Change listing data:
┌──

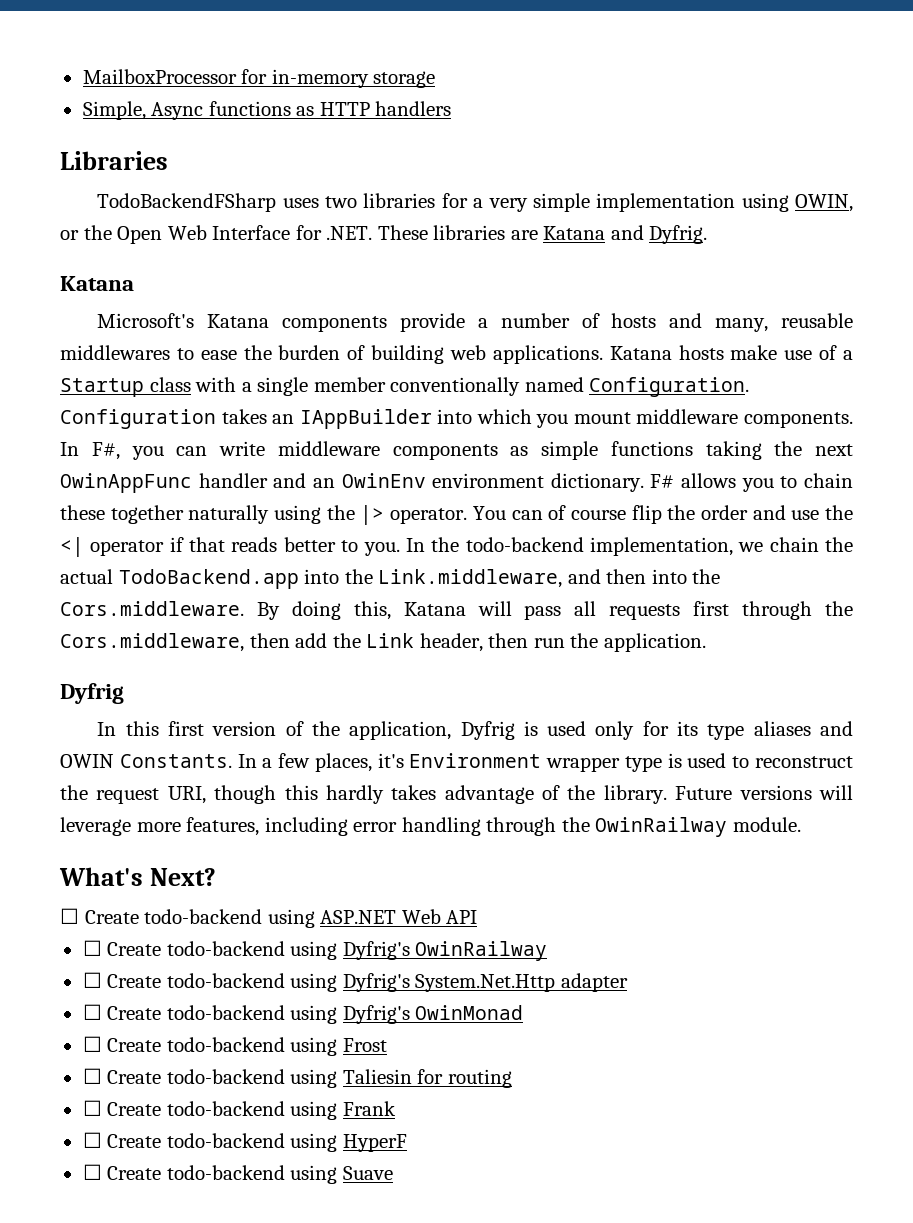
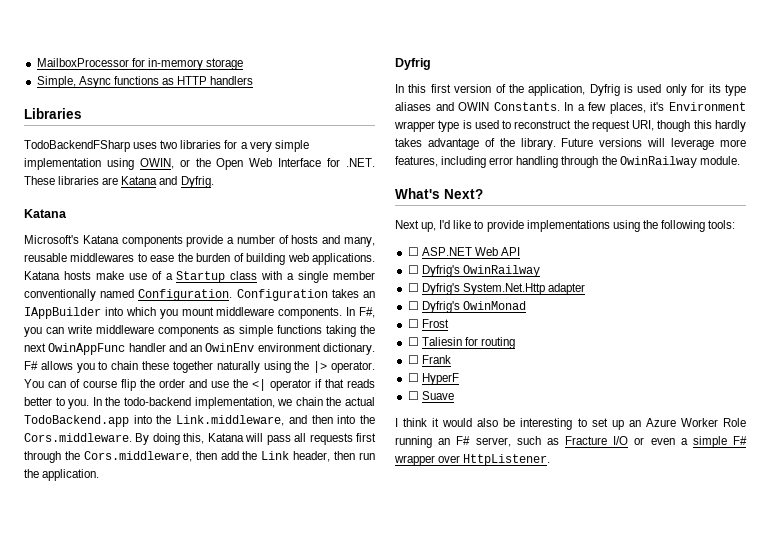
- ☐ Create todo-backend using ASP.NET Web API
+ Next up, I'd like to provide implementations using the following tools:
+ ☐ ASP.NET Web API
- ☐ Create todo-backend using Dyfrig's OwinRailway
+ ☐ Dyfrig's OwinRailway
- ☐ Create todo-backend using Dyfrig's System.Net.Http adapter
+ ☐ Dyfrig's System.Net.Http adapter
- ☐ Create todo-backend using Dyfrig's OwinMonad
+ ☐ Dyfrig's OwinMonad
- ☐ Create todo-backend using Frost
+ ☐ Frost
- ☐ Create todo-backend using Taliesin for routing
+ ☐ Taliesin for routing
- ☐ Create todo-backend using Frank
+ ☐ Frank
- ☐ Create todo-backend using HyperF
+ ☐ HyperF
- ☐ Create todo-backend using Suave
+ ☐ Suave
+ I think it would also be interesting to set up an Azure Worker Role running an F# server, such as Fracture I/O or even a simple F# wrapper over HttpListener.

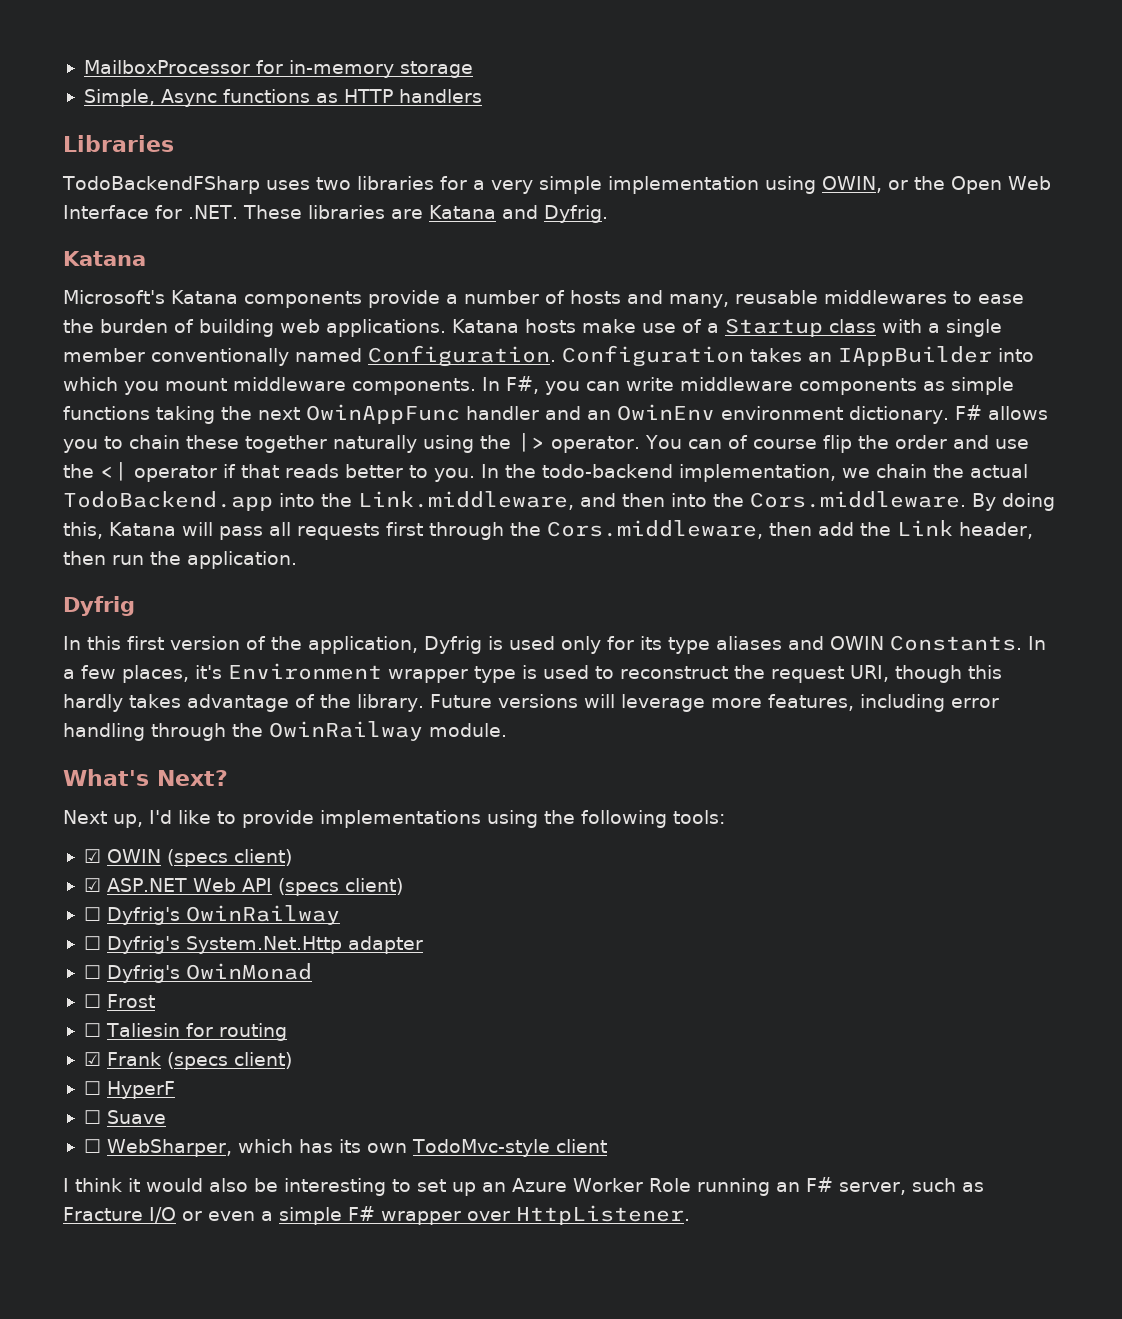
- ☐ ASP.NET Web API
+ ☑ OWIN (specs client)
+ ☑ ASP.NET Web API (specs client)
- ☐ Frank
+ ☑ Frank (specs client)
+ ☐ WebSharper, which has its own TodoMvc-style client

└──

▶ Instructions for the task: Give the entries again word for word, but skip the pictures.

▶ Worked solution:
- ☐ Create todo-backend using ASP.NET Web API
+ Next up, I'd like to provide implementations using the following tools:
+ ☐ ASP.NET Web API
- ☐ Create todo-backend using Dyfrig's OwinRailway
+ ☐ Dyfrig's OwinRailway
- ☐ Create todo-backend using Dyfrig's System.Net.Http adapter
+ ☐ Dyfrig's System.Net.Http adapter
- ☐ Create todo-backend using Dyfrig's OwinMonad
+ ☐ Dyfrig's OwinMonad
- ☐ Create todo-backend using Frost
+ ☐ Frost
- ☐ Create todo-backend using Taliesin for routing
+ ☐ Taliesin for routing
- ☐ Create todo-backend using Frank
+ ☐ Frank
- ☐ Create todo-backend using HyperF
+ ☐ HyperF
- ☐ Create todo-backend using Suave
+ ☐ Suave
+ I think it would also be interesting to set up an Azure Worker Role running an F# server, such as Fracture I/O or even a simple F# wrapper over HttpListener.

- ☐ ASP.NET Web API
+ ☑ OWIN (specs client)
+ ☑ ASP.NET Web API (specs client)
- ☐ Frank
+ ☑ Frank (specs client)
+ ☐ WebSharper, which has its own TodoMvc-style client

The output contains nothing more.